4. Soutenant que cette révocation était abusive et vexatoire, il a assigné les sociétés DMS et AXS Medical afin d'obtenir des dommages et intérêts pour rupture abusive ainsi que le paiement de l'indemnité de rupture prévue contractuellement.

Examen des moyens

Sur le second moyen


5. En application de l'article 1014, alinéa 2, du code de procédure civile, il n'y a pas lieu de statuer par une décision spécialement motivée sur ce moyen qui n'est manifestement pas de nature à entraîner la cassation.


Mais sur le premier moyen, pris en sa quatrième branche

Enoncé du moyen

6. M. [S] fait grief à l'arrêt de rejeter intégralement sa demande de condamnation des sociétés AXS Medical et DMS à des dommages et intérêts pour révocation abusive, alors « que la révocation d'un dirigeant social est abusive, et engage à ce titre la responsabilité contractuelle de la société et la responsabilité délictuelle des associés ou organes de la société habilités à y procéder, lorsqu'elle a été décidée brutalement, sans respecter l'obligation de loyauté et le principe du contradictoire qui en relève dans l'exercice du droit de révocation, même en présence d'une faute lourde du dirigeant ; qu'en se fondant néanmoins sur l'existence d'une faute lourde de M. [S], pour écarter tout abus de droit des sociétés AXS Medical et DMS lié au non-respect du principe du contradictoire dans l'exercice du droit de révocation de M. [S], la cour d'appel s'est déterminée par un motif impropre à justifier la privation du droit du dirigeant de se faire entendre par la société et ses associés ou organes compétents avant qu'ils ne se prononcent sur sa révocation, violant ainsi l'[...] ancien article 1382 du code civil, [...] applicable tant à la responsabilité de la société AXS Medical qu'à celle de la société DMS, dans sa rédaction antérieure à celle issue de l'ordonnance n° 2016-131 du 10 février 2016, applicable en la cause. »

Réponse de la Cour

Vu l'article 1382, devenu 1240, du code civil :

7. Il résulte de ce texte qu'est abusive la révocation, fût-ce pour faute lourde, du président d'une société par actions simplifiée décidée sans que celui-ci ait été préalablement mis en mesure de présenter ses observations.
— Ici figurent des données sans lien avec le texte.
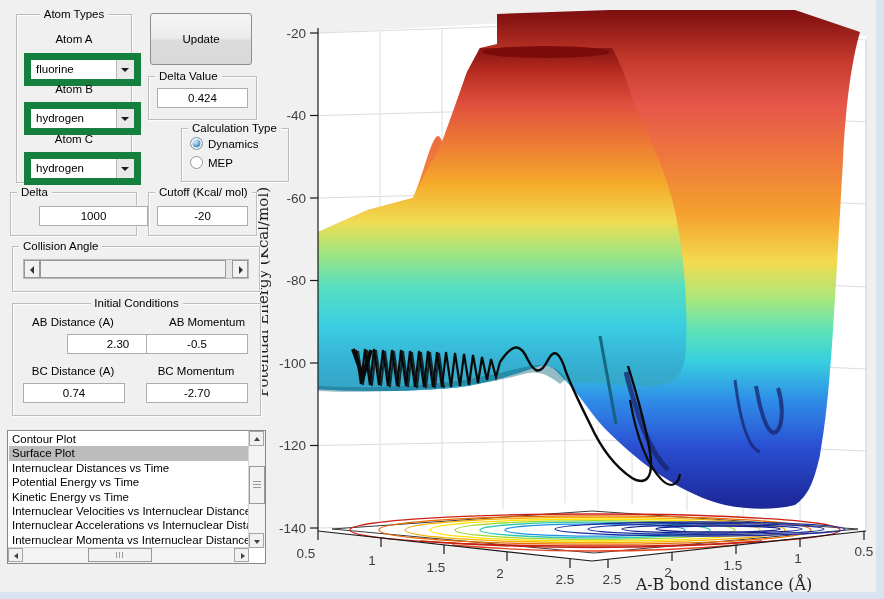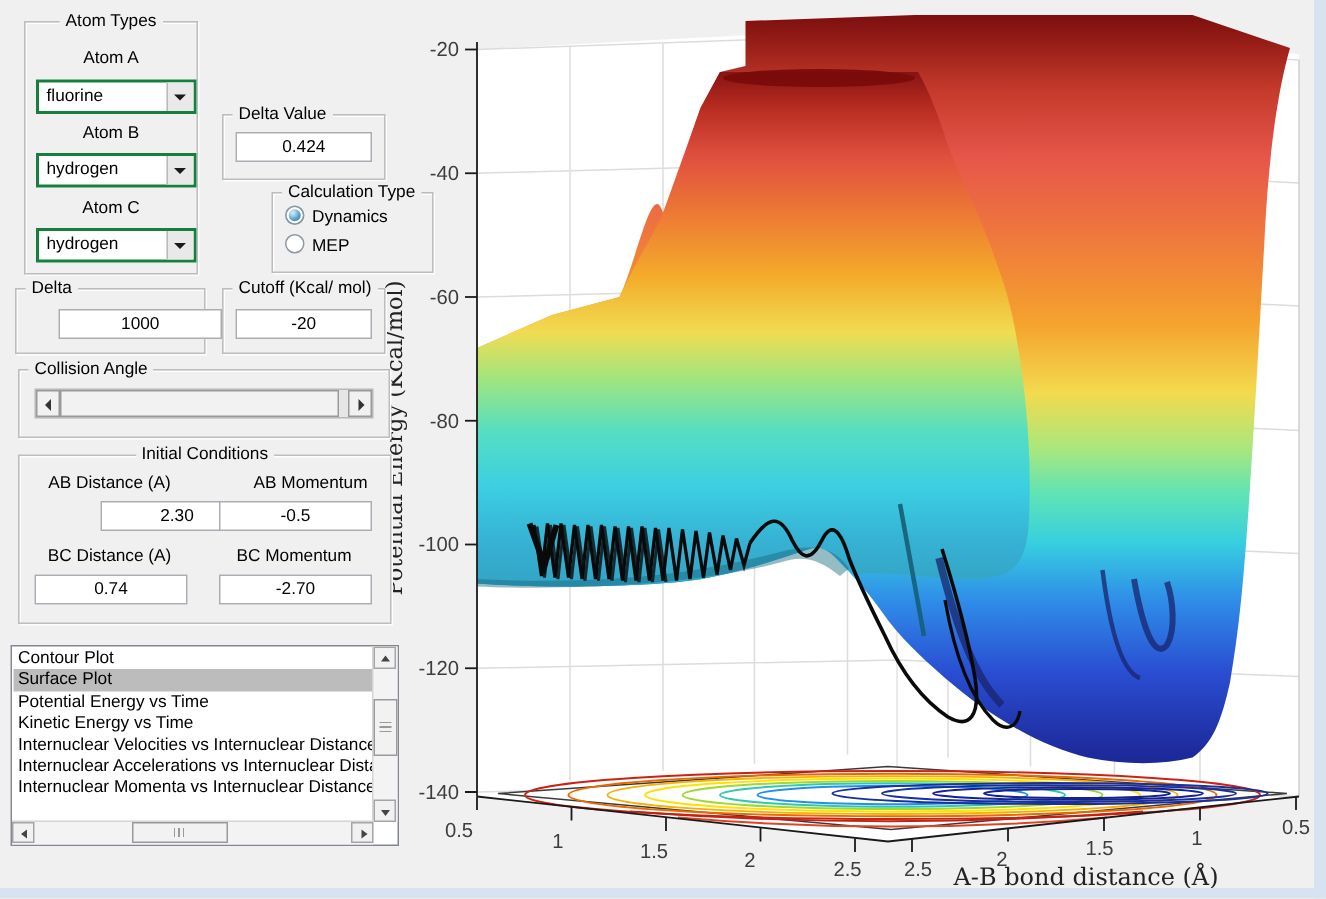--- a/index.html
+++ b/index.html
@@ -250,6 +250,7 @@
     </div>
   </div>
 
+  <div class="btn" style="left:150px;top:13px;width:100px;height:50px;line-height:50px;">Update</div>
 
   <div class="gbox" style="left:148px;top:76px;width:107px;height:42px;">
     <span class="gtitle left">Delta Value</span>

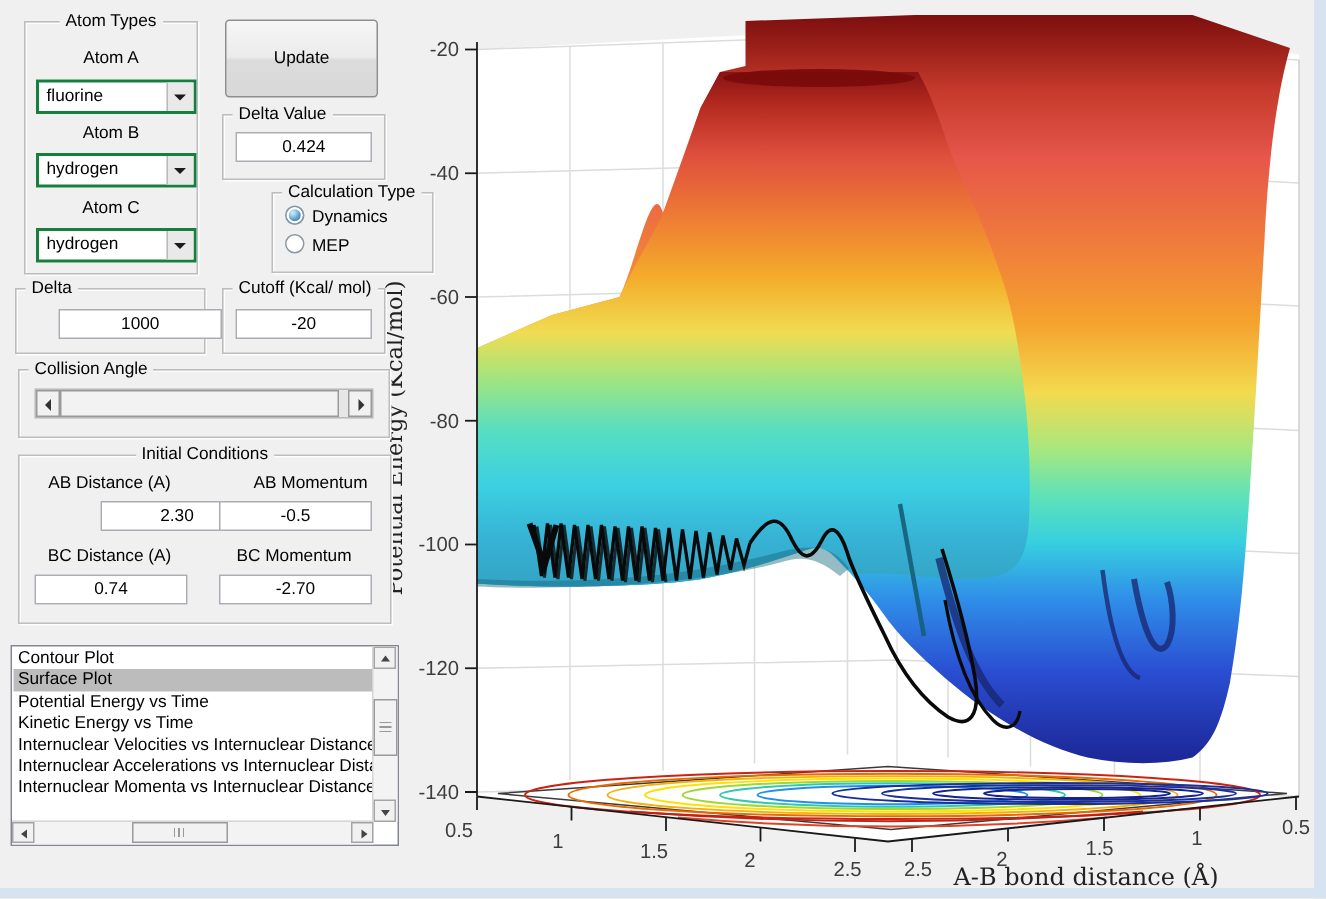--- a/index.html
+++ b/index.html
@@ -17,7 +17,7 @@
   .field{position:absolute;background:#fff;border:1px solid #abadb3;text-align:center;
          line-height:18px;height:18px;}
   
-  .dd{position:absolute;height:19px;background:#fff;border:2px solid #15803d;line-height:19px;padding-left:5px;}
+  .dd{position:absolute;height:19px;background:#fff;border:7px solid #15803d;line-height:19px;padding-left:5px;}
   .ddbtn{position:absolute;right:0;top:0;width:17px;height:19px;background:#e9e9e9;border-left:1px solid #b9b9b9;}
   .ddarrow{position:absolute;left:4px;top:8px;width:0;height:0;
            border-left:4px solid transparent;border-right:4px solid transparent;border-top:4px solid #1a1a1a;}

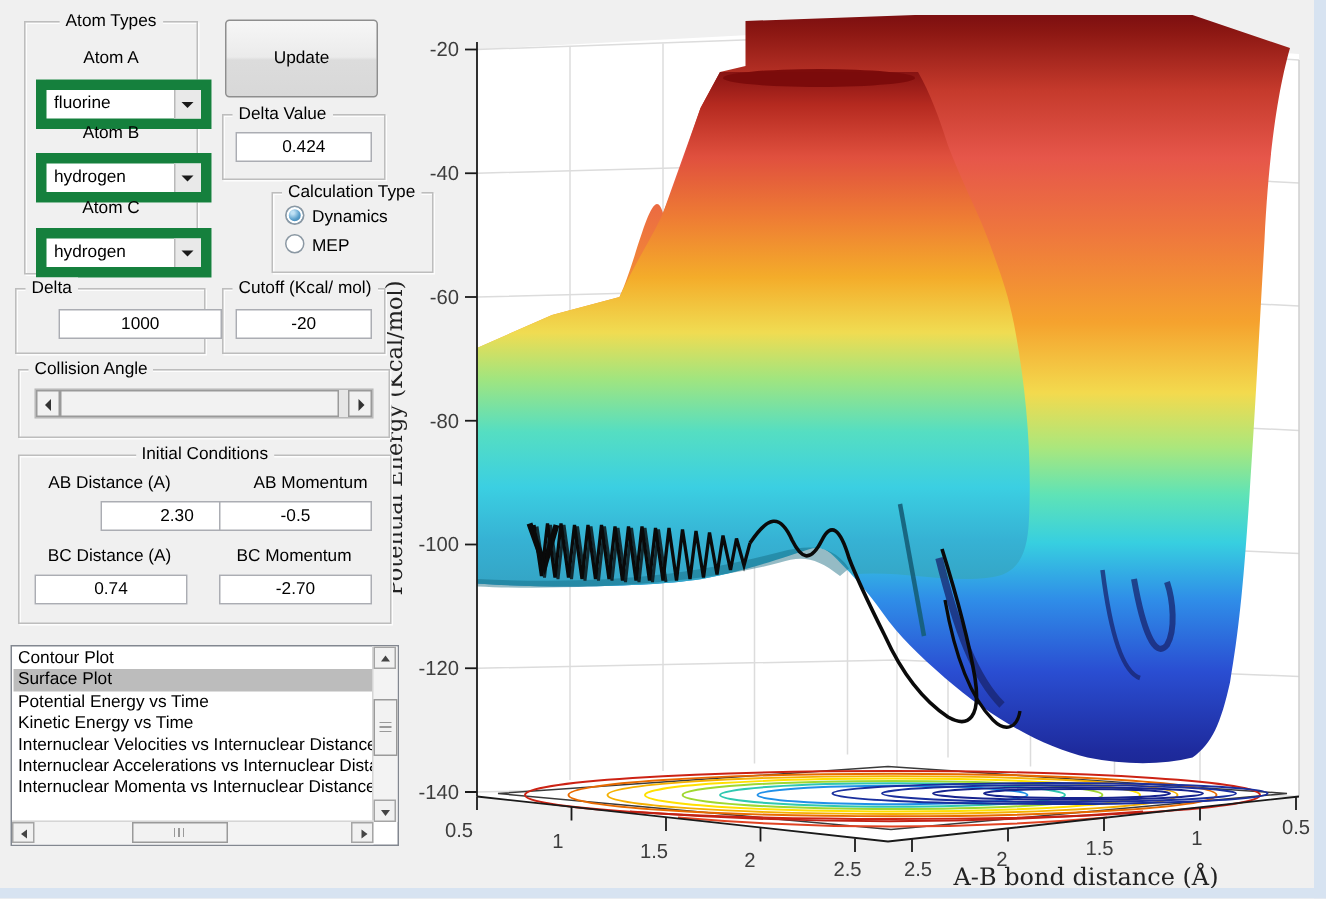--- a/index.html
+++ b/index.html
@@ -306,6 +306,7 @@
     <div style="position:absolute;left:1px;top:1px;">
       <div class="li">Contour Plot</div>
       <div class="li sel">Surface Plot</div>
+      <div class="li">Internuclear Distances vs Time</div>
       <div class="li">Potential Energy vs Time</div>
       <div class="li">Kinetic Energy vs Time</div>
       <div class="li">Internuclear Velocities vs Internuclear Distance</div>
8. Pour décider que la révocation de M. [S] a pu intervenir immédiatement sans entretien préalable de nature à permettre à l'intéressé, à l'issue d'un débat contradictoire, de connaître les motifs de la décision prise par l'associé unique et rejeter, en conséquence, ses demandes indemnitaires, l'arrêt énonce que le projet élaboré par M. [S], de concert avec le directeur général de la société, visant à s'approprier les données essentielles au développement des produits de la société AXS Medical, n'a été découvert que le 9 mars 2016 et laissait craindre à la société DMS une déperdition rapide de ces données essentielles, caractérisant une réelle intention de nuire et donc une faute lourde de sa part.
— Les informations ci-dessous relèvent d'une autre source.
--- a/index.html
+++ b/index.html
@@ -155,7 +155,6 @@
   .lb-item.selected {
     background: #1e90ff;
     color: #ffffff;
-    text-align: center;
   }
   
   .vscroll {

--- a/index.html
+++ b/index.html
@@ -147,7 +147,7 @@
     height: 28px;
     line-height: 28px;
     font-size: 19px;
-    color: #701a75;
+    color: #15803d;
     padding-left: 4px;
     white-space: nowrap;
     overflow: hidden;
9. En se déterminant par de tels motifs, sans constater que, à défaut d'entretien préalable, M. [S] avait été informé de la révocation envisagée et mis en mesure de présenter ses observations préalablement à la décision prise, la cour d'appel n'a pas donné de base légale à sa décision.

PAR CES MOTIFS, et sans qu'il y ait lieu de statuer sur les autres griefs, la Cour :

CASSE ET ANNULE, mais seulement en ce que, confirmant le jugement, il déboute intégralement M. [S] de sa demande de condamnation des sociétés AXS Medical et DMS à des dommages et intérêts pour révocation abusive, l'arrêt rendu le 4 janvier 2022, entre les parties, par la cour d'appel de Montpellier ;

Remet, sur ce point, l'affaire et les parties dans l'état où elles se trouvaient avant cet arrêt et les renvoie devant la cour d'appel de Nîmes ;

Condamne les sociétés AXS Medical et Diagnostic Medical Systems aux dépens ;

En application de l'article 700 du code de procédure civile, rejette la demande formée par les sociétés AXS Medical et Diagnostic Medical Systems et les condamne à payer à M. [S] la somme globale de 3 000 euros ;

Dit que sur les diligences du procureur général près la Cour de cassation, le présent arrêt sera transmis pour être transcrit en marge ou à la suite de l'arrêt partiellement cassé ;

Ainsi fait et jugé par la Cour de cassation, chambre commerciale, financière et économique, et prononcé par le président en son audience publique du onze octobre deux mille vingt-trois.